Najważniejsze jest, aby móc żyć w stanie maksymalnej spójności. Ponieważ dobrze jesz, ale także dostrzegasz, czujesz, dajesz miłość i ją przyjmujesz, otwierasz się na bardzo silne doświadczenie życiowe, które nie jest życiem takim, jakim żyjemy: fragmentarycznym, cierpiącym, wyczerpanym.

Ja też mówię o sobie. Doświadczyłem tych momentów koherencji, ale potem kontynuowałem swoje fragmentacje. Każdy odczuwał ból związany z poczuciem rozdrobnienia.

- Czy ta spójność, o której mówisz, ma związek z transcendencją?

-Tak, o znaczeniu, że nie musimy daleko szukać, bo to po prostu przekonanie, że jesteśmy kompletni. To dla mnie zdrowie: potężne uczucie, że żyjesz, nie odczuwasz cierpienia, ani nie czujesz się zagrożony, ponieważ mógłbyś zachorować … W zintegrowanej chwili nic z tego nie jest dostrzegane, ponieważ ciało, gdy jest zintegrowane, działa doskonale. Jest to niezależne od śmierci. Umieranie nie ma nic wspólnego z chorobą. Umieranie wiąże się z życiem i jest doskonałe.

- Czy osiągnięcie tej spójności jest osobistą misją?

-W małym wszechświecie, którym jest każdy z nas, ta ścieżka do spójności jest częścią naszego udziału we wszechświecie. Wszechświat jest partycypacyjny. Uczestniczymy w spójności wszechświata i ta uniwersalna spójność uczestniczy w każdym z nas.

- Jaką rolę odgrywają emocje?

- Bardzo nalegam na to, jak ważne są emocje, bo one bardzo nas prowadzą, na przykład wtedy, gdy czujemy to rozszerzenie bycia połączonym, bycia szczęśliwym lub gdy sprawy idą łatwo, co chcesz dać … Ta jakość emocji mówi nam, że jesteśmy spójni i ciało to zauważa: wszystko płynie, czujesz się dobrze. Miło jest, gdy to zauważamy.

-Czy brak równowagi emocjonalnej jest główną przyczyną choroby?

-Jest dobrym posłańcem; To nie tylko przyczyna, ale informuje, że coś nie idzie dobrze i wtedy powinniśmy przestać oddychać tą emocją i ją zaakceptować, bo ona nam o czymś mówi. Drogą do spójności jest zaakceptowanie, w tym naszych niespójnych części.

- Medycyna integracyjna często kojarzy się z leczeniem nowotworów, ale czy to jej najlepszy teren, czy też byłaby bardziej skuteczna na początkowych etapach lub w profilaktyce?
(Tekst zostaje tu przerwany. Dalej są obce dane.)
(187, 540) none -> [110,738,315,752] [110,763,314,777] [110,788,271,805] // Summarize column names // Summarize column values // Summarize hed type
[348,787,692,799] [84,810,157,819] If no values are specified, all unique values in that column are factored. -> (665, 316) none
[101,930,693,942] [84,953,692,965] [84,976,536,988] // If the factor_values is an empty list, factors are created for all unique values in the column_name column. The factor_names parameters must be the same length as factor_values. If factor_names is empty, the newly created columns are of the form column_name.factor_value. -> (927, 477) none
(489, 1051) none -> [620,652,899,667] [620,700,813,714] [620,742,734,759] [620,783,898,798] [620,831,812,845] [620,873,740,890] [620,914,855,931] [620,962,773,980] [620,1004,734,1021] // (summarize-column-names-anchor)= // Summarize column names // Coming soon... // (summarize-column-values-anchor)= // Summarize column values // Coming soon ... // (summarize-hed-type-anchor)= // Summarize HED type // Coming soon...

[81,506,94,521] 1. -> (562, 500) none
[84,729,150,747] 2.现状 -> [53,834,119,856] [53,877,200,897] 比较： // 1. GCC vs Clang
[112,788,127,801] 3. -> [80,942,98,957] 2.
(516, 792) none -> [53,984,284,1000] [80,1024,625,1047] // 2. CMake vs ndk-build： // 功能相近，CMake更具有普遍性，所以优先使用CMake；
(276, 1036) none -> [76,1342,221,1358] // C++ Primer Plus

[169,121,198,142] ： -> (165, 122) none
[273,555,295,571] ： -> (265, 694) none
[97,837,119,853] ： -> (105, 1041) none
- W początkowych fazach jest to najbardziej efektywne, ponieważ w przypadku raka proces jest bardzo uszkodzony i będzie trudniejszy, między innymi dlatego, że leczenie, które nas jednocześnie leczy, utrudnia nam pracę.

-Czy jesteś jednym z lekarzy, który daje nadzieję do ostatniej chwili?

-Lubię być obecny do ostatniej chwili. Jeśli jest mała nadzieja, dlaczego jej nie zrezygnować? Ale nigdy nie daję fałszywej nadziei. Lekarz i pacjent potrzebują dojrzałości, a to wymaga czasu i kontaktu. Możesz być realistą bez popadania w depresję.

-Czy ten rodzaj towarzyszenia może wystąpić w konwencjonalnej terapii onkologicznej?

-Towarzyszenie zależy od osoby, ale w konwencjonalnej onkologii, z otoczeniem, czasem i okolicznościami jest to bardzo trudne, chociaż są onkolodzy o wielkich ludzkich umiejętnościach, którym się to udaje. Jest wszystko, ale system i trening konwencjonalnej onkologii nie sprzyjają temu towarzyszeniu. Pielęgniarki i inne osoby w placówkach opieki onkologicznej pomagają utrzymać ten proces w minimalnym stopniu.